Causally-Informed Reinforcement Learning for Adaptive Emotion-Aware Social Media Recommendation
Bhavika Jain, Robert Pitsko, Ananya Drishti, Mahfuza Farooque
TL;DR
This work tackles the problem of emotional well-being in social media recommendations by proposing ESMR, a causally informed, emotion-aware hybrid policy that switches between LightGBM-based engagement and reinforcement learning during prolonged negative states.
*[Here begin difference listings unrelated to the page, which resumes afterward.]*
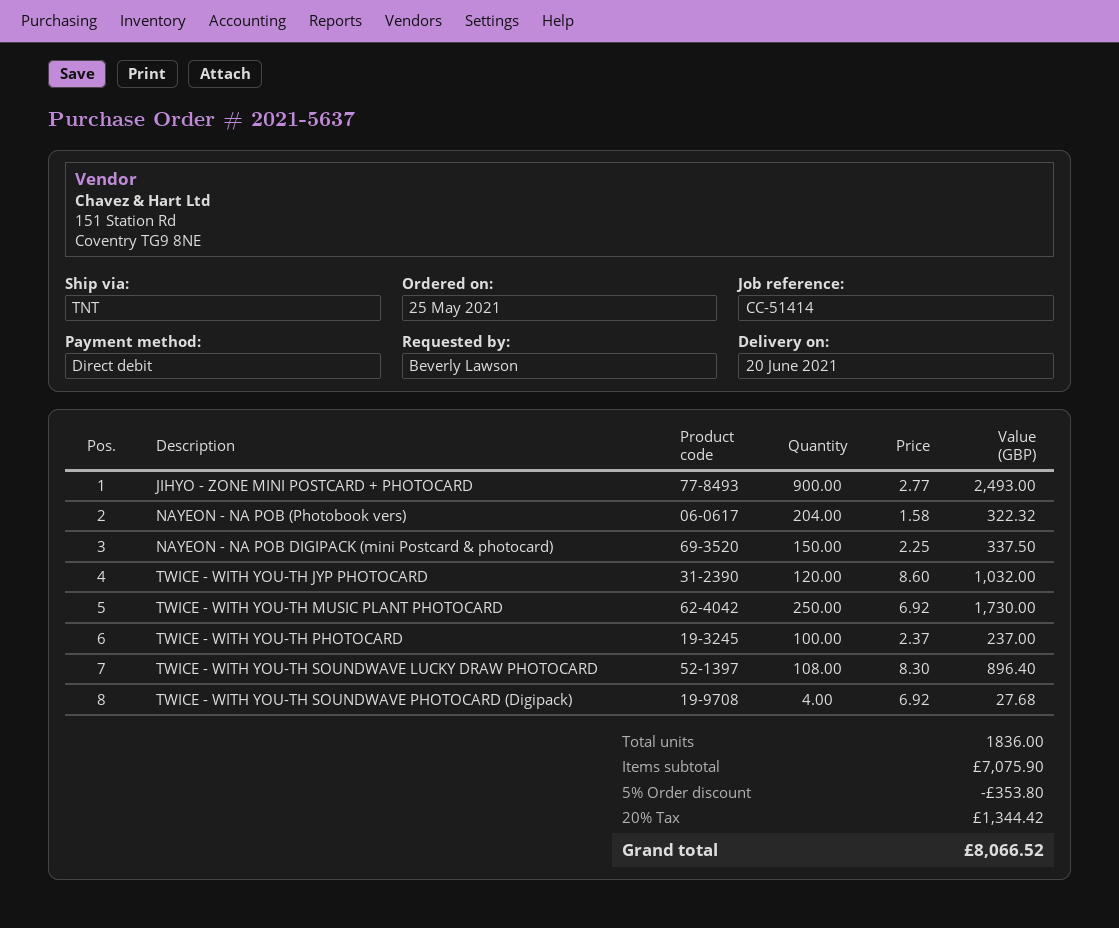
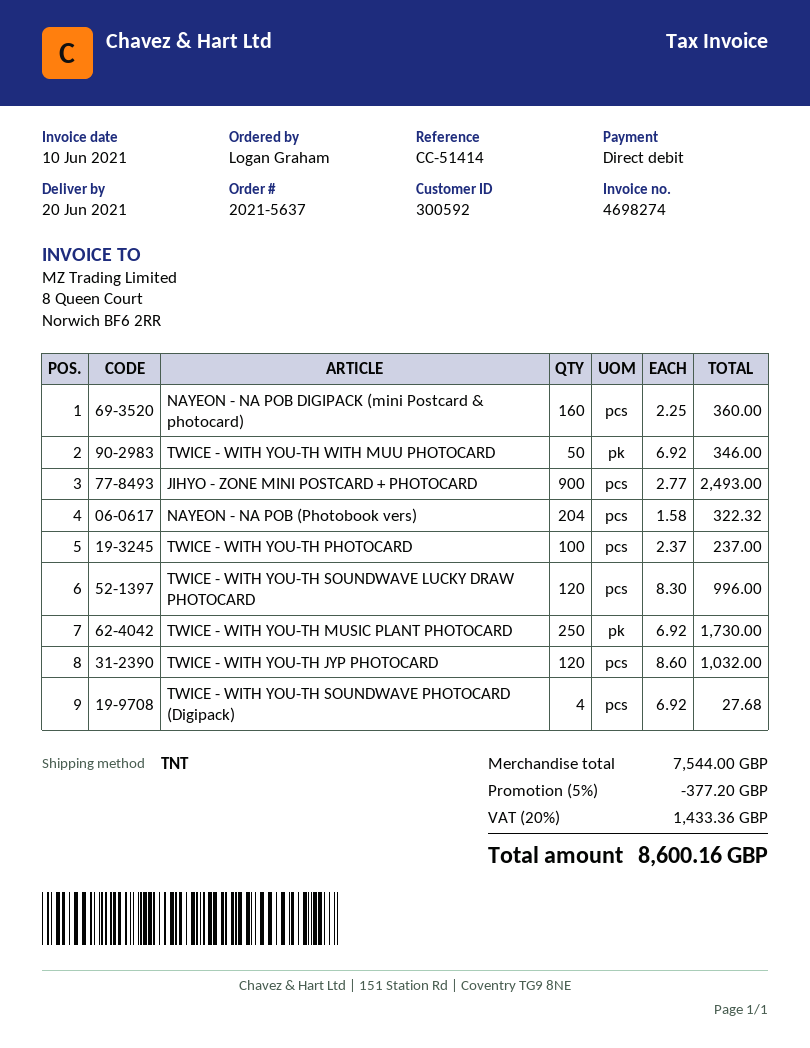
ordered by: Beverly Lawson -> Logan Graham
NAYEON - NA POB DIGIPACK (mini Postcard & photocard): 150 x 2.25 = 337.50 -> 160 x 2.25 = 360.00
TWICE - WITH YOU-TH SOUNDWAVE LUCKY DRAW PHOTOCARD: 108 x 8.30 = 896.40 -> 120 x 8.30 = 996.00
TWICE - WITH YOU-TH WITH MUU PHOTOCARD: none -> 50 x 6.92 = 346.00
subtotal: 7075.90 -> 7544.00
discount: 5% = 353.80 -> 5% = 377.20
tax: 20% = 1344.42 -> 20% = 1433.36
total: 8066.52 -> 8600.16

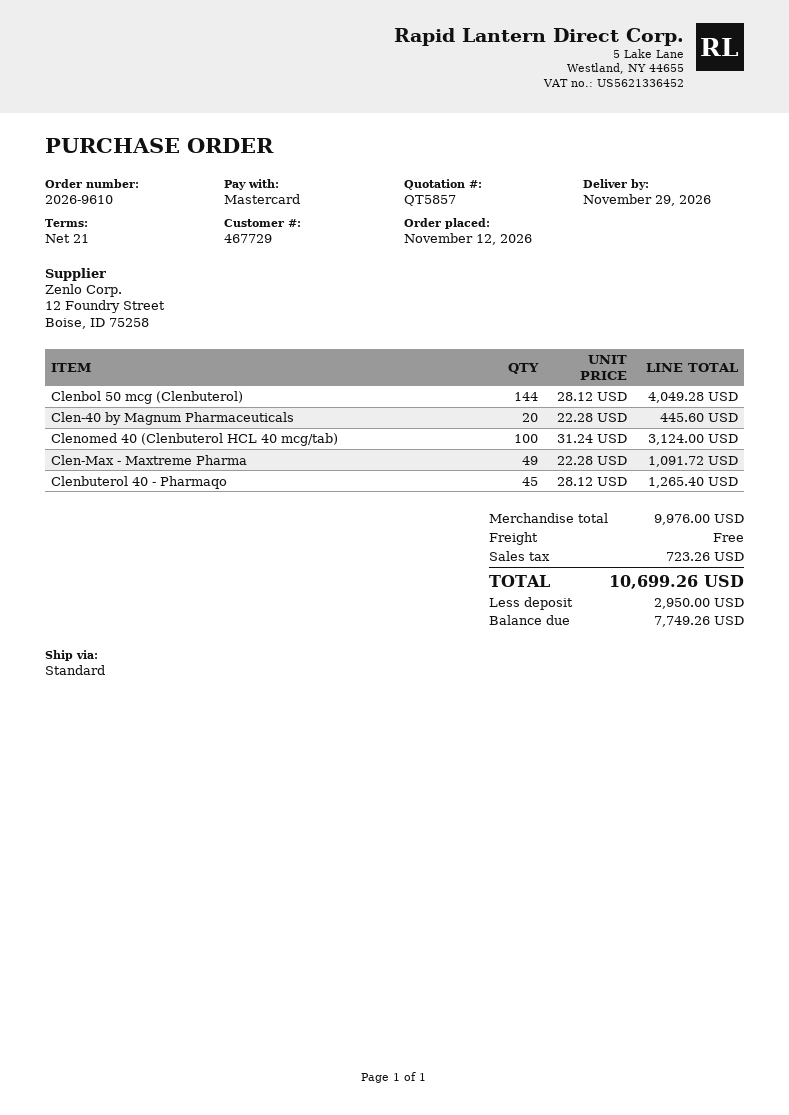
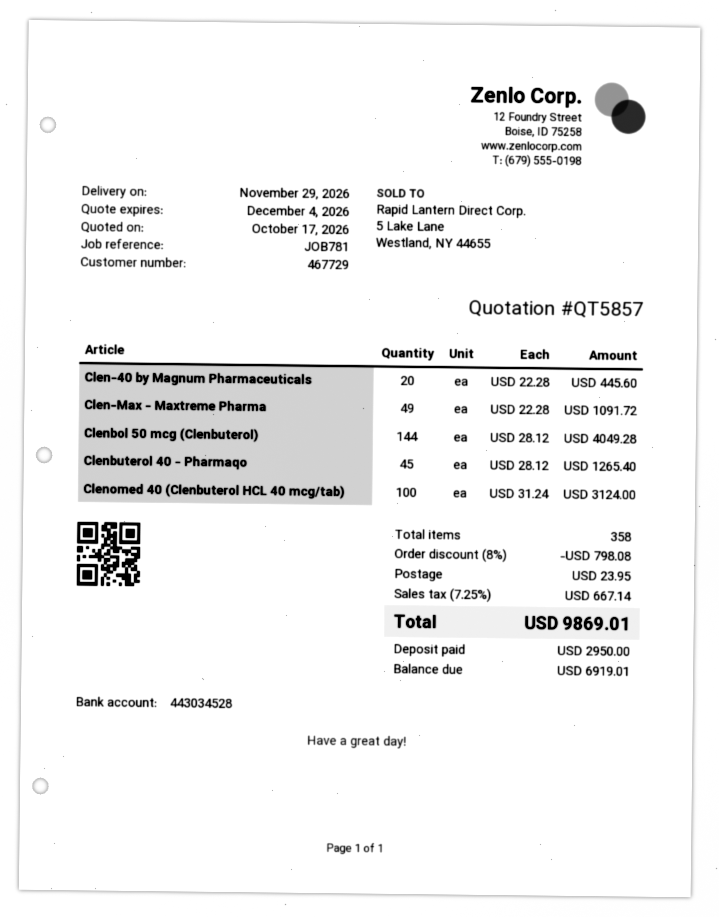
discount: none -> 8% = 798.08
shipping: 0.00 -> 23.95
tax: 723.26 -> 667.14
total: 10699.26 -> 9869.01
balance: 7749.26 -> 6919.01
Emotion states are predicted with a Transformer-based TabTransformer, and causal discovery via DirectLiNGAM identifies top drivers used to shape rewards. The approach demonstrates that incorporating emotion dynamics and causal factors into the reward function can reduce negative emotional trajectories and volatility while maintaining engagement—achieving a more emotionally intelligent recommender. The findings highlight the feasibility and significance of dynamically balancing engagement with emotional stability, offering a path toward healthier and more adaptive content curation in practice.
Abstract
Social media recommendation systems play a central role in shaping users' emotional experiences. However, most systems are optimized solely for engagement metrics, such as click rate, viewing time, or scrolling, without accounting for users' emotional states. Repeated exposure to emotionally charged content has been shown to negatively affect users' emotional well-being over time. We propose an Emotion-aware Social Media Recommendation (ESMR) framework that personalizes content based on users' evolving emotional trajectories. ESMR integrates a Transformer-based emotion predictor with a hybrid recommendation policy: a LightGBM model for engagement during stable periods and a reinforcement learning agent with causally informed rewards when negative emotional states persist. Through behaviorally grounded evaluation over 30-day interaction traces, ESMR demonstrates improved emotional recovery, reduced volatility, and strong engagement retention. ESMR offers a path toward emotionally aware recommendations without compromising engagement performance.